Abstract
Ultrasound measurements of the carotid wall are widely used surrogate markers for atherosclerosis with the intima-media thickness [IMT] being the most commonly measured variable. However, ultrasound has recently defined carotid artery wall structures in higher spatial dimensions, such as total area of carotid plaques [TPA] and total volume of carotid plaques [TPV]. It is possible that IMT, TPA and TPV measure different aspects of the atherosclerotic process and thus have different clinical implications. IMT, TPA and TPV have never been correlated in the same individuals. We had a unique dataset in which IMT, TPA and TPV were measured concurrently in 272 subjects.
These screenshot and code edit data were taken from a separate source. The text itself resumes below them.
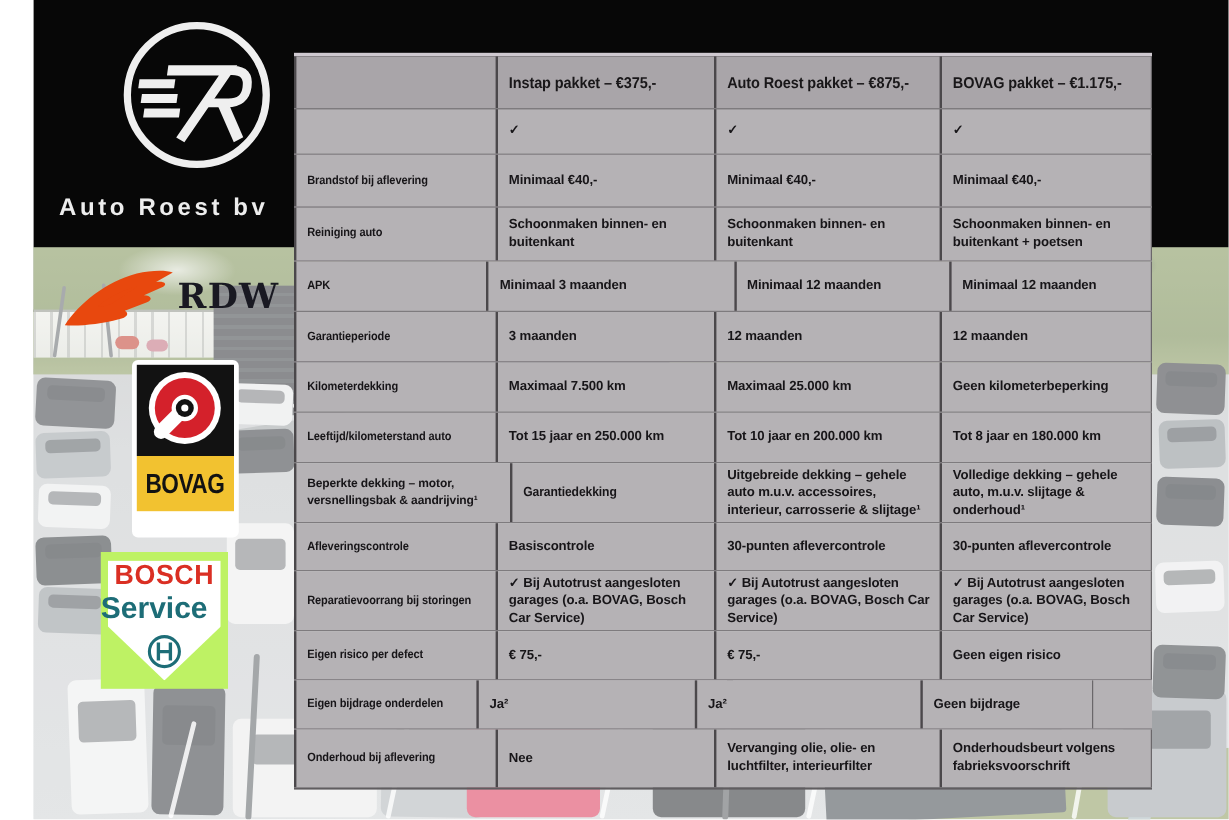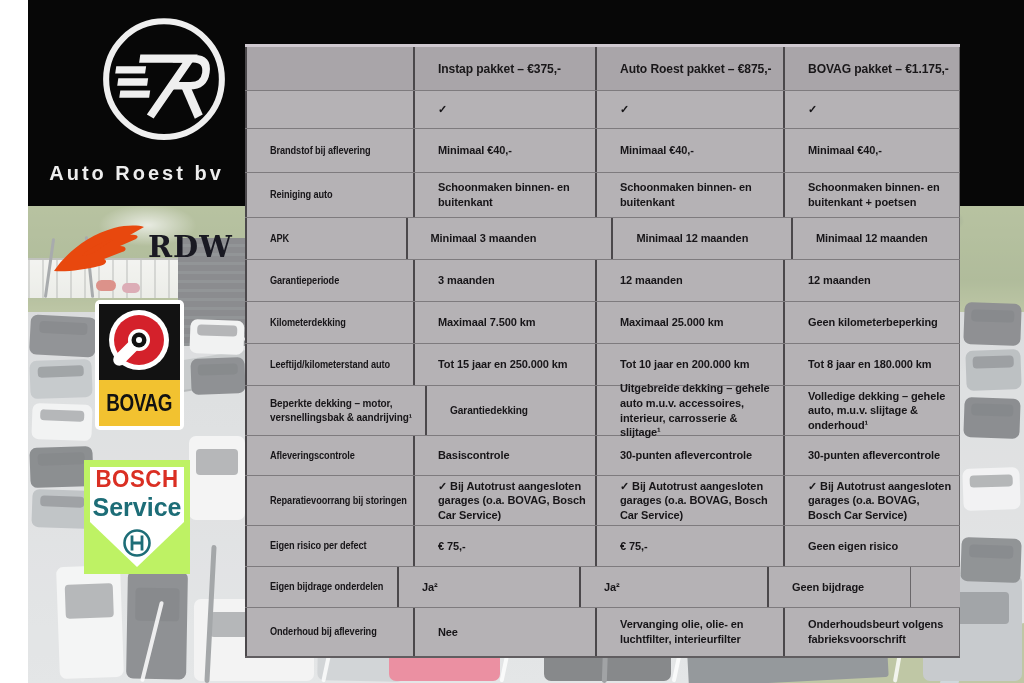"Instap pakket – €375,-" .tcell { padding: 3px 6px 3px 23px -> 3px 6px 3px 9px }
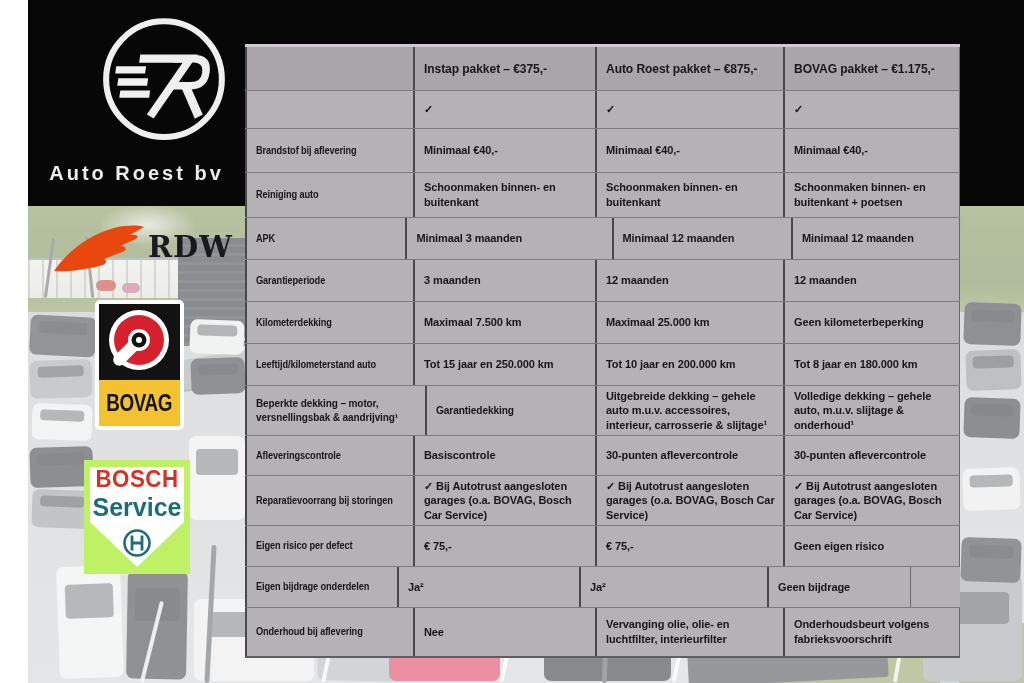"BOVAG" .bovag { height: 130px -> 148px; left: 95px -> 110px }
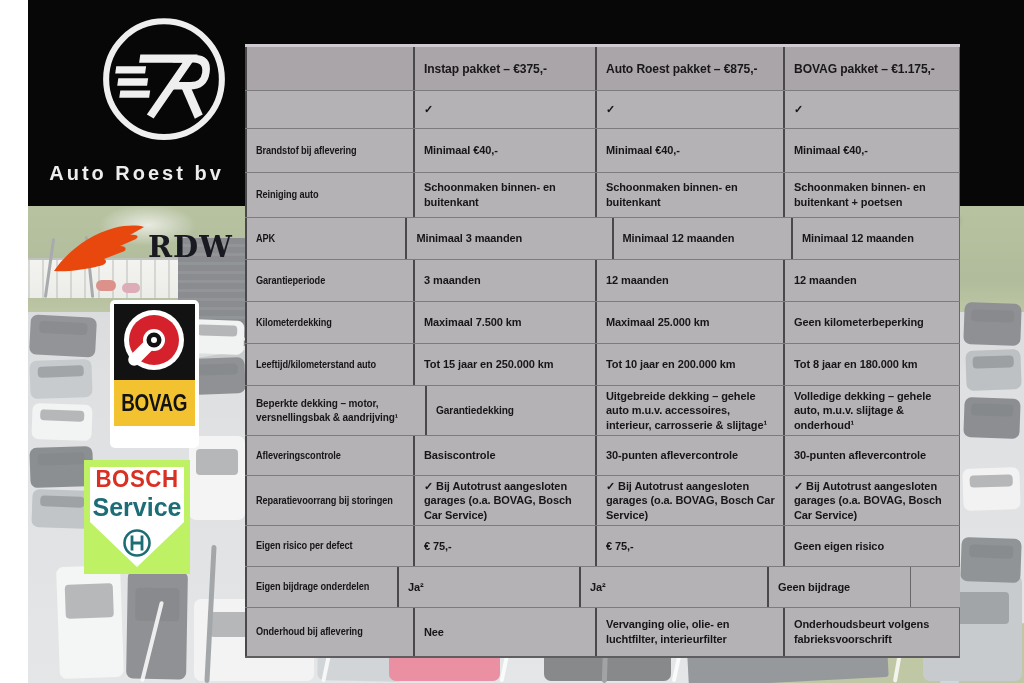"Service" .bosch-line2 { text-align: center -> left }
We evaluated the left and right carotid arterial systems in each subject as independent variables and performed three pairwise correlation analyses between IMT and transformed TPA and TPV from the 544 carotid arterial systems. We found pairwise correlations between IMT and square root TPA, IMT and cubic root TPV and square root TPA and cubic root TPV; these correlation coefficients were 0.667, 0.586 and 0.963, respectively [all P < 0.0001]. However, correlation graphs showed marked scatter of individual data points. Thus, IMT was only moderately well correlated with TPA and TPV, but TPA and TPV were very strongly correlated with each other. This suggests that IMT is less related to TPA and TPV than they are to each other and could reflect somewhat different aspects of atherosclerosis. Furthermore, the high correlation between TPA and TPV suggests that both might not need to be measured together in future analyses.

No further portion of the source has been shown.